Cost – Effective Purchasing: Advice From a GPO

Shifting focus from item pricing can yield greatest savings
The current staffing crunch and trend toward revenue reduction in long-term care mean that administrators and managers must fill several different roles, including that of purchasing or materials manager. These professionals are motivated to reduce supply costs as much as possible to help improve their facilities’ financial performance while providing maximum value to residents.

When a long-term care facility aims to reduce supply costs, a common practice is to look at the cost of individual items and attempt to find the low-cost supplier for each item. However, this approach often adds cost to the purchasing process.
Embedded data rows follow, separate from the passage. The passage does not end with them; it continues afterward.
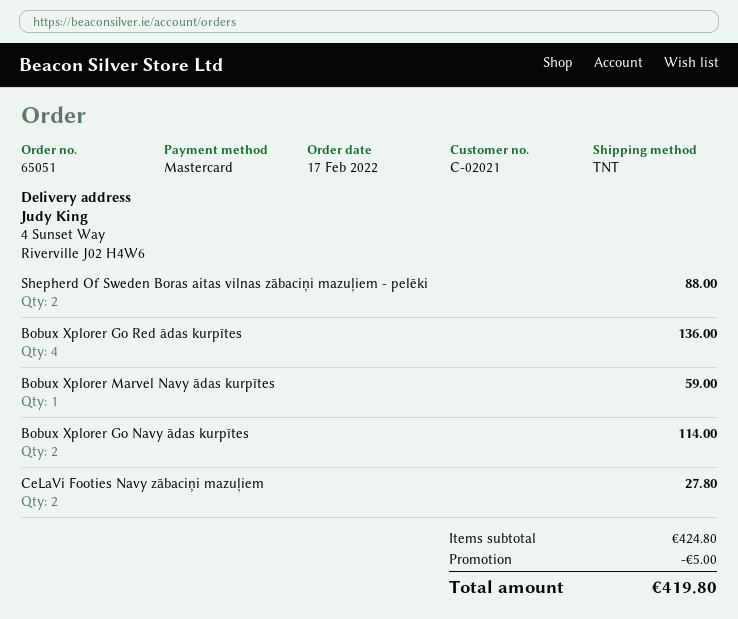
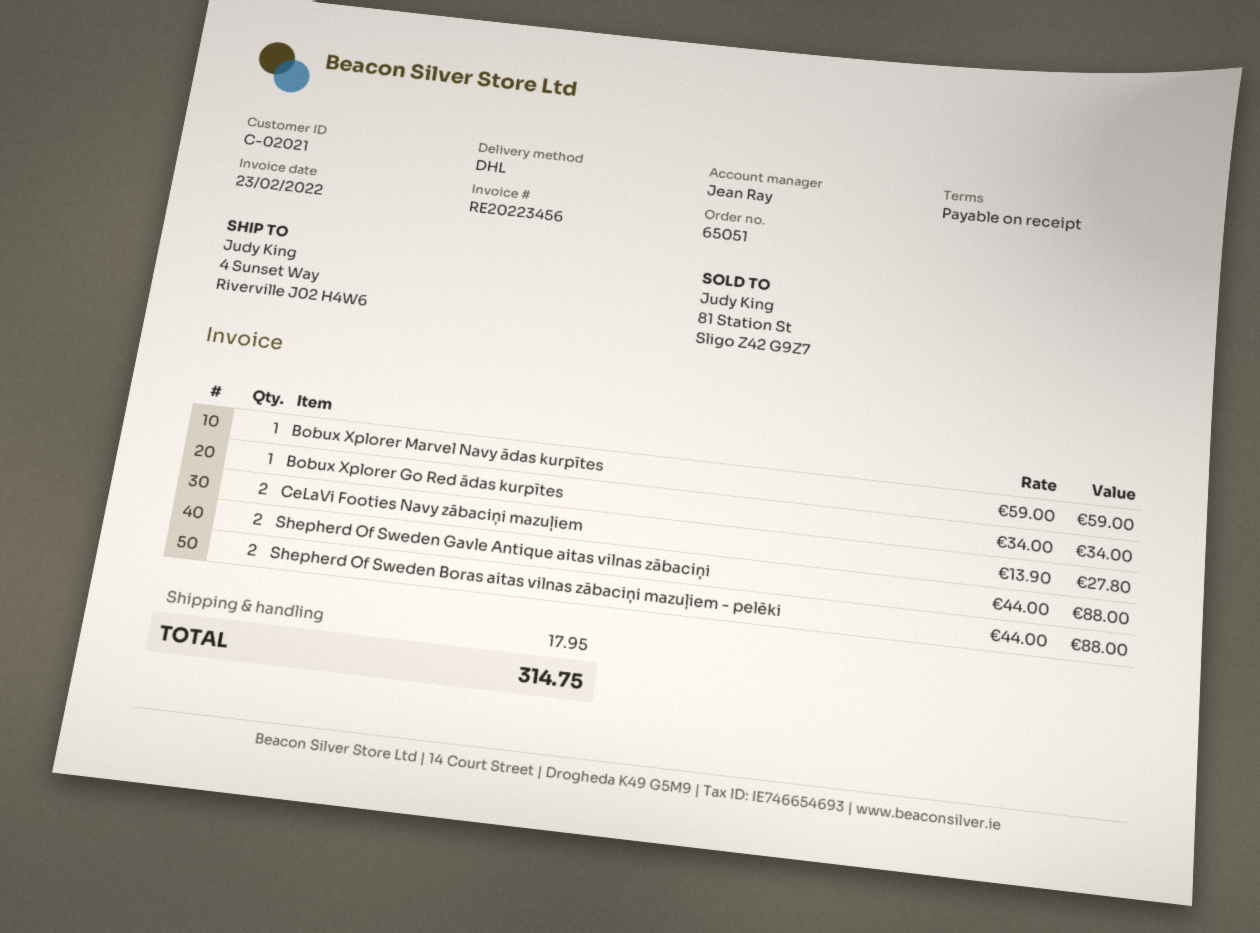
shipping method: TNT -> DHL
Bobux Xplorer Go Red ādas kurpītes: 4 for 136.00 -> 1 for 34.00
Bobux Xplorer Go Navy ādas kurpītes: 2 for 114.00 -> none
Shepherd Of Sweden Gavle Antique aitas vilnas zābaciņi: none -> 2 for 88.00
discount: 5.00 -> none
shipping: none -> 17.95
total: 419.80 -> 314.75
Here’s why:

  • Looking for low-cost suppliers for each of the hundreds of items used in long-term care facilities is labor intensive and, therefore, makes staffing costs a major, if hidden, contributor to supply costs.
  • Purchasing supplies on an item-by-item basis promotes the use of multiple suppliers, which adds to the workload of accounts payable, receiving and inventory management.
  • Perhaps most important of all, a focus on individual item cost and the use of multiple suppliers prevent a long-term care facility from realizing the benefits of purchasing by product category.

Purchasing related products-such as food, office supplies and medical supplies-by group rather than by line item enables a long-term care facility to achieve more attractive pricing by purchasing larger volumes from fewer suppliers. Working with a smaller number of selected suppliers also cuts down on the staff time needed to analyze purchases and deal with paperwork and deliveries.
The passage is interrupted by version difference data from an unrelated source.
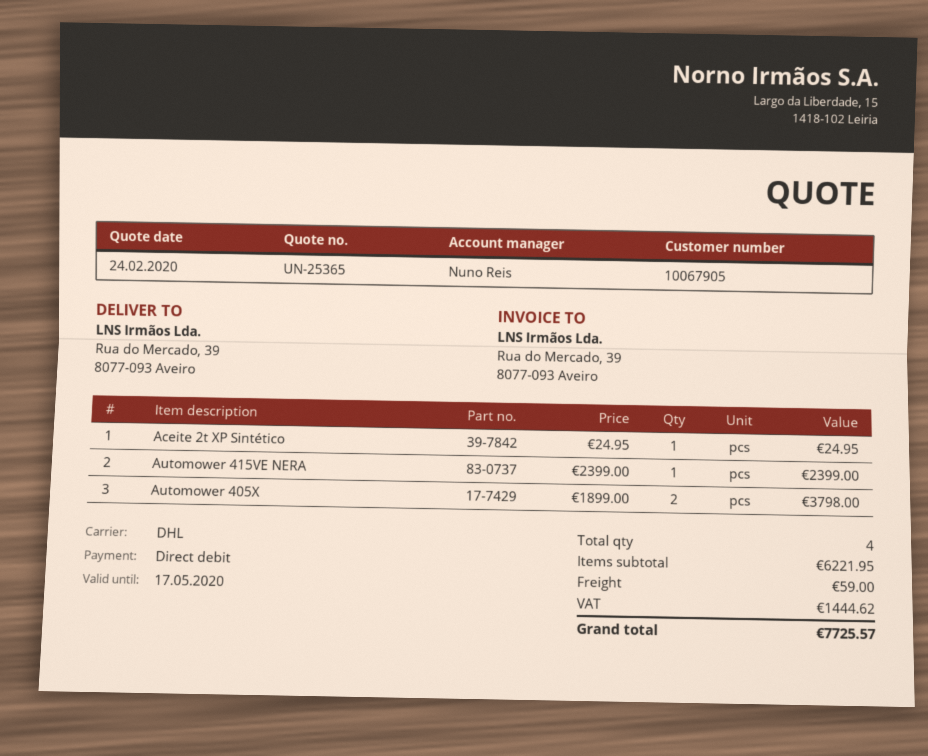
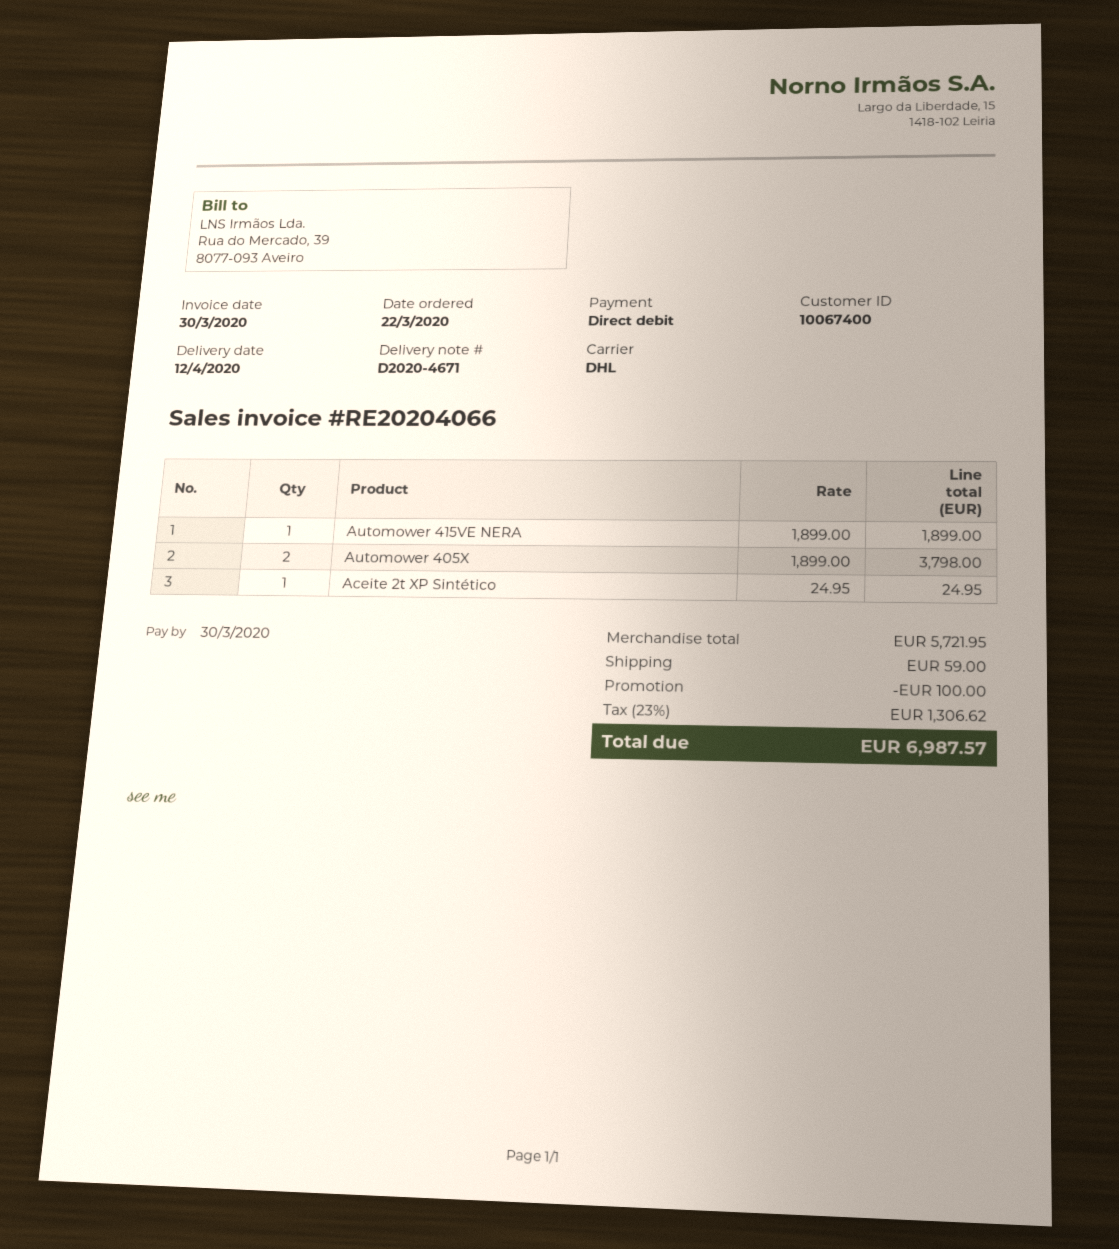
customer number: 10067905 -> 10067400
Automower 415VE NERA: 1 x 2399.00 = 2399.00 -> 1 x 1899.00 = 1899.00
subtotal: 6221.95 -> 5721.95
discount: none -> 100.00
tax: 1444.62 -> 1306.62
total: 7725.57 -> 6987.57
To establish a process that shifts the focus of purchasing away from line-item prices and provides a more complete perspective on supply costs, here are some questions a long-term care facility’s leadership needs to answer:

On which supply categories does the facility spend the most money? The answer to this question will focus attention on the supply categories that are likely to have the greatest potential for cost savings. After identifying these categories, gather data to identify the top-volume items within each category. Compare current and potential suppliers’ prices on these high-use items, as shown in the example in Table 1. If a potential vendor’s prices for top-volume items are attractive-as vendor B’s prices are in Table 1-the staff should spend a minimal amount of time reviewing and negotiating prices for the lower-volume items. This means that while the staff spends time analyzing the cost of items that can provide the greatest savings because of volume, time spent analyzing the cost of items that could only provide smaller savings is minimized.

Are we considering all acceptable potential suppliers? This can be the most difficult step in the process because it involves change. For most products, many suppliers offer acceptable quality and service, but the staff uses only a few suppliers because of tradition or habit. This can substantially limit a facility’s ability to realize cost savings. One way to eliminate a bias toward established suppliers is to bring in other suppliers’ products for a trial period. If necessary, “blind” trials can help staff overcome their predetermined ideas about the quality of various suppliers’ products.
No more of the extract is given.